(Records from a data source)
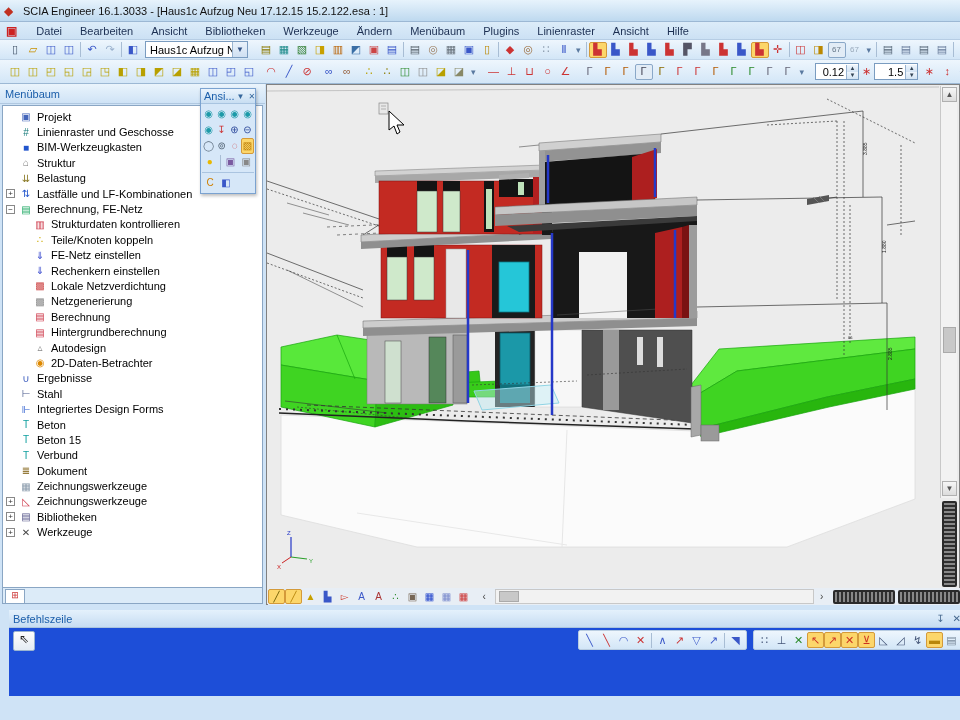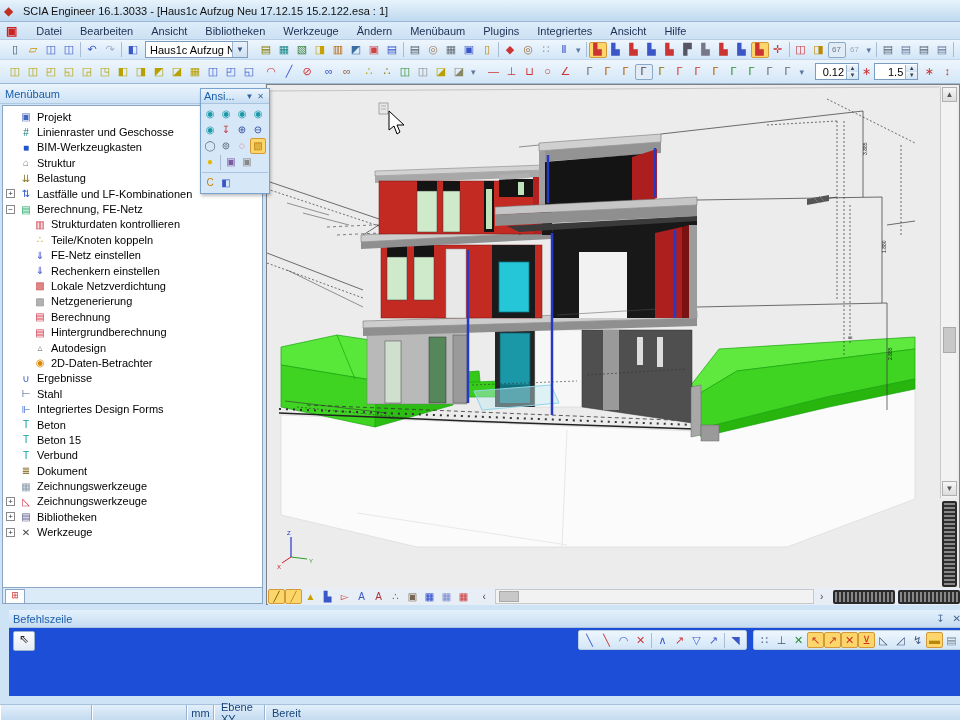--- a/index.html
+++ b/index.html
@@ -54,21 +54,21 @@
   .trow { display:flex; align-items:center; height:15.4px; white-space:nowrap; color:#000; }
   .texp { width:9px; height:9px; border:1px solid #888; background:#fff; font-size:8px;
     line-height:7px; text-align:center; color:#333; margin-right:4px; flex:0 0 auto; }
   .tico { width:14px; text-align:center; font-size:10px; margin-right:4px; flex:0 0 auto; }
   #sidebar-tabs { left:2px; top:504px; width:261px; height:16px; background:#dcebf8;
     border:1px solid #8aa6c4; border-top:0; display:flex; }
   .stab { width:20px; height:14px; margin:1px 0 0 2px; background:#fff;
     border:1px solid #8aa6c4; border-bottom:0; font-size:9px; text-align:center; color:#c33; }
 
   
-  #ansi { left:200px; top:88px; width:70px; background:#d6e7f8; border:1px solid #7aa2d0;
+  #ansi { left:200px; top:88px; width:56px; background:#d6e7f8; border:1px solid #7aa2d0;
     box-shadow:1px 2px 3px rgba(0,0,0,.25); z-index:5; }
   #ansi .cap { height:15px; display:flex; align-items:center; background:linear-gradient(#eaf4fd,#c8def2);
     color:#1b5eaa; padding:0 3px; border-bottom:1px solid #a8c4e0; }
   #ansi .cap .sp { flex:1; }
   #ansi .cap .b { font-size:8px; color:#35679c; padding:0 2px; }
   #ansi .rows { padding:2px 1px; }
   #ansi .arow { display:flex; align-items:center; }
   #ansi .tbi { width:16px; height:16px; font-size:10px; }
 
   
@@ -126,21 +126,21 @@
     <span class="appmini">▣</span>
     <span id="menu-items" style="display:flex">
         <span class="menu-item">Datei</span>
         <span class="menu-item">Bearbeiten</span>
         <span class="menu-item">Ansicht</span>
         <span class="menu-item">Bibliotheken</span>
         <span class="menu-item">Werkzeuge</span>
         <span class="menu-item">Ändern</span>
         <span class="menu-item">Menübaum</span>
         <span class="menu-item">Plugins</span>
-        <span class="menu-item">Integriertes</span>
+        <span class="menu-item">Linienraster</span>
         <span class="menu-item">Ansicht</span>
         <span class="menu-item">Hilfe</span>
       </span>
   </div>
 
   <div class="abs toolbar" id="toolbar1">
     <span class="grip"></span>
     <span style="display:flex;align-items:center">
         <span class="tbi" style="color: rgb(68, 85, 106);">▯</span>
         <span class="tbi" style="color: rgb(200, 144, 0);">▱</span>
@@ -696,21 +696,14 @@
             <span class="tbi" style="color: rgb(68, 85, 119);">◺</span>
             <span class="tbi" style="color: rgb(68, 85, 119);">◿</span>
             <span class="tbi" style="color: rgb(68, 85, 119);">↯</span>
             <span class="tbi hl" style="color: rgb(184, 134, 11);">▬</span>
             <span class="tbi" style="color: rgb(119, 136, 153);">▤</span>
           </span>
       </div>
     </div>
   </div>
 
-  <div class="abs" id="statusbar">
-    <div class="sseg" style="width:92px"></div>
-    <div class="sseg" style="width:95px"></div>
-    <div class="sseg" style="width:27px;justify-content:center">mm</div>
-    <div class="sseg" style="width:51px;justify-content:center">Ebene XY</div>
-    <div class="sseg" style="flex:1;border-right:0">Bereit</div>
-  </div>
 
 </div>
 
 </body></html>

ASSIGNMENT >> Copy out the lines above with "solid" in them.

PROBLEM SOLUTION >>
   .texp { width:9px; height:9px; border:1px solid #888; background:#fff; font-size:8px;
     border:1px solid #8aa6c4; border-top:0; display:flex; }
     border:1px solid #8aa6c4; border-bottom:0; font-size:9px; text-align:center; color:#c33; }
-  #ansi { left:200px; top:88px; width:70px; background:#d6e7f8; border:1px solid #7aa2d0;
+  #ansi { left:200px; top:88px; width:56px; background:#d6e7f8; border:1px solid #7aa2d0;
     color:#1b5eaa; padding:0 3px; border-bottom:1px solid #a8c4e0; }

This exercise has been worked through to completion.